2. When a student is charged by federal, state, or local authorities with a violation of law, Luther College will not request or agree to special consideration for that individual because of his or her status as a student. If the alleged offense is also being processed under the Code of Conduct, Luther College may advise off-campus authorities of the existence of the Code of Conduct and of how such matters are typically handled within the Luther College community. Luther College will attempt to cooperate with law enforcement and other agencies in the enforcement of criminal law on campus and in the conditions imposed by criminal courts for the rehabilitation of student violators (provided that the conditions do not conflict with campus rules or sanctions). Individual students and other members of the Luther College community, acting in their personal capacities, remain free to interact with governmental representatives as they deem appropriate.

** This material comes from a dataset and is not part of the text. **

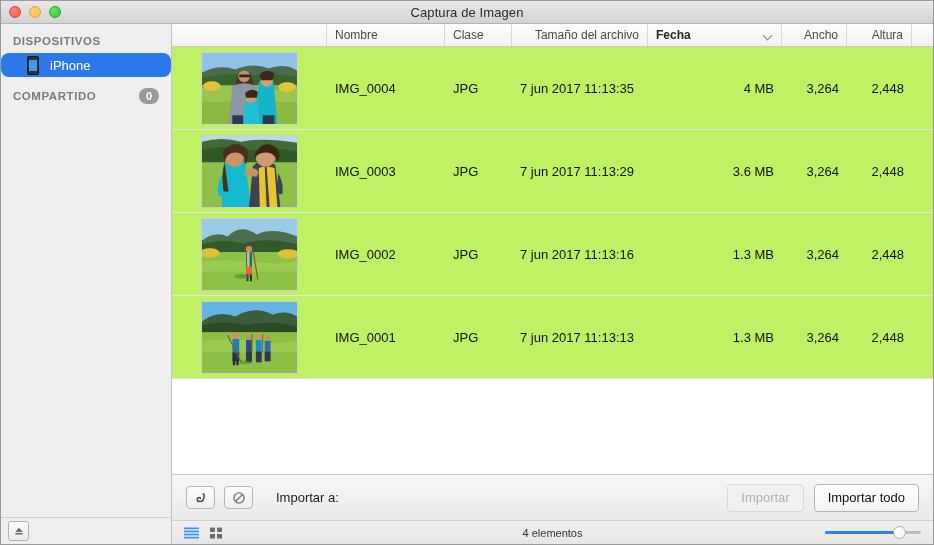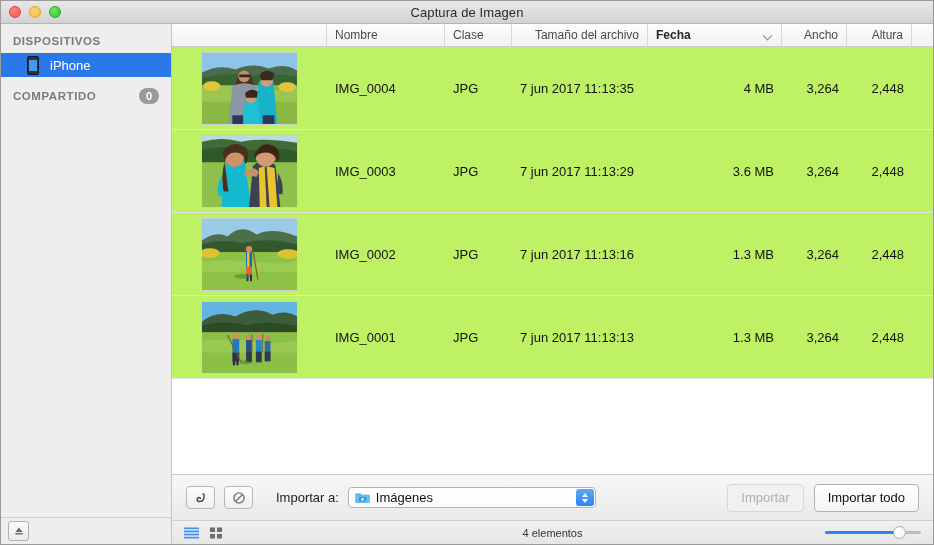"iPhone" .sb-item { border-radius: none -> 8px }
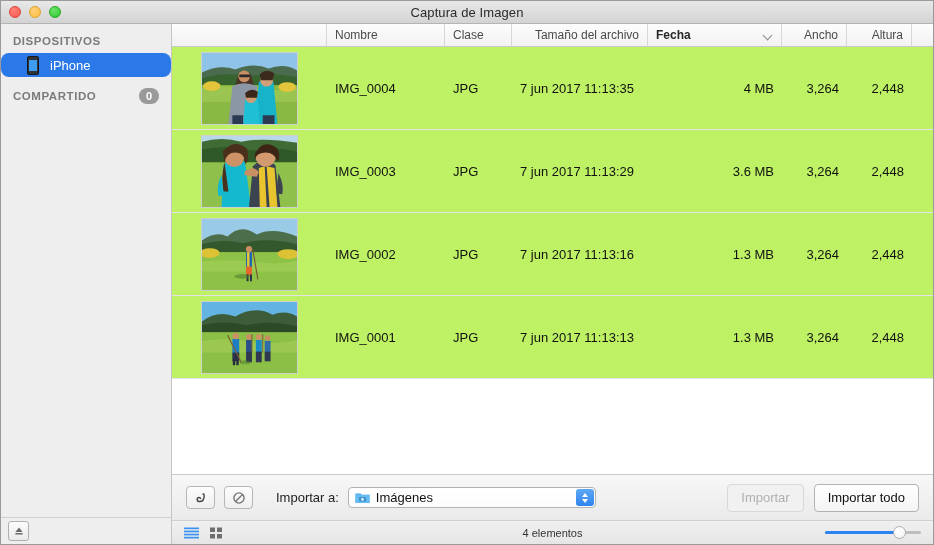"Imágenes" div { html: <div> <span> <svg> <path></path> <path></path> <rect></rect> <circle></circle> </svg> </span> <span>Imágenes</span> <span> <i></i> <i></i> </span> </div> -> none }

A. Charges and Student Conduct Hearings
1. Any member of the Luther College community may file a complaint against a student for violations of the Code of Conduct. A complaint shall be prepared in writing whenever possible and directed to a Student Conduct Administrator. Any charge should be submitted as soon as possible after the event takes place, preferably within ten class days. If a Complainant cannot or will not submit a written charge, the Student Conduct Administrator will prepare a written summary of the charge presented to them by the Complainant.
2. The Student Conduct Administrator may conduct a reasonable investigation to determine if the complaint merits a charge. The Student Conduct Administrator may decide among the following options:
a. If the complaint does not merit a charge; no further action should be taken. If the charges are deemed to have no merit, the complainant may be informed of the decision and provided rationale for the decision. The college reserves the right to address problematic behavior.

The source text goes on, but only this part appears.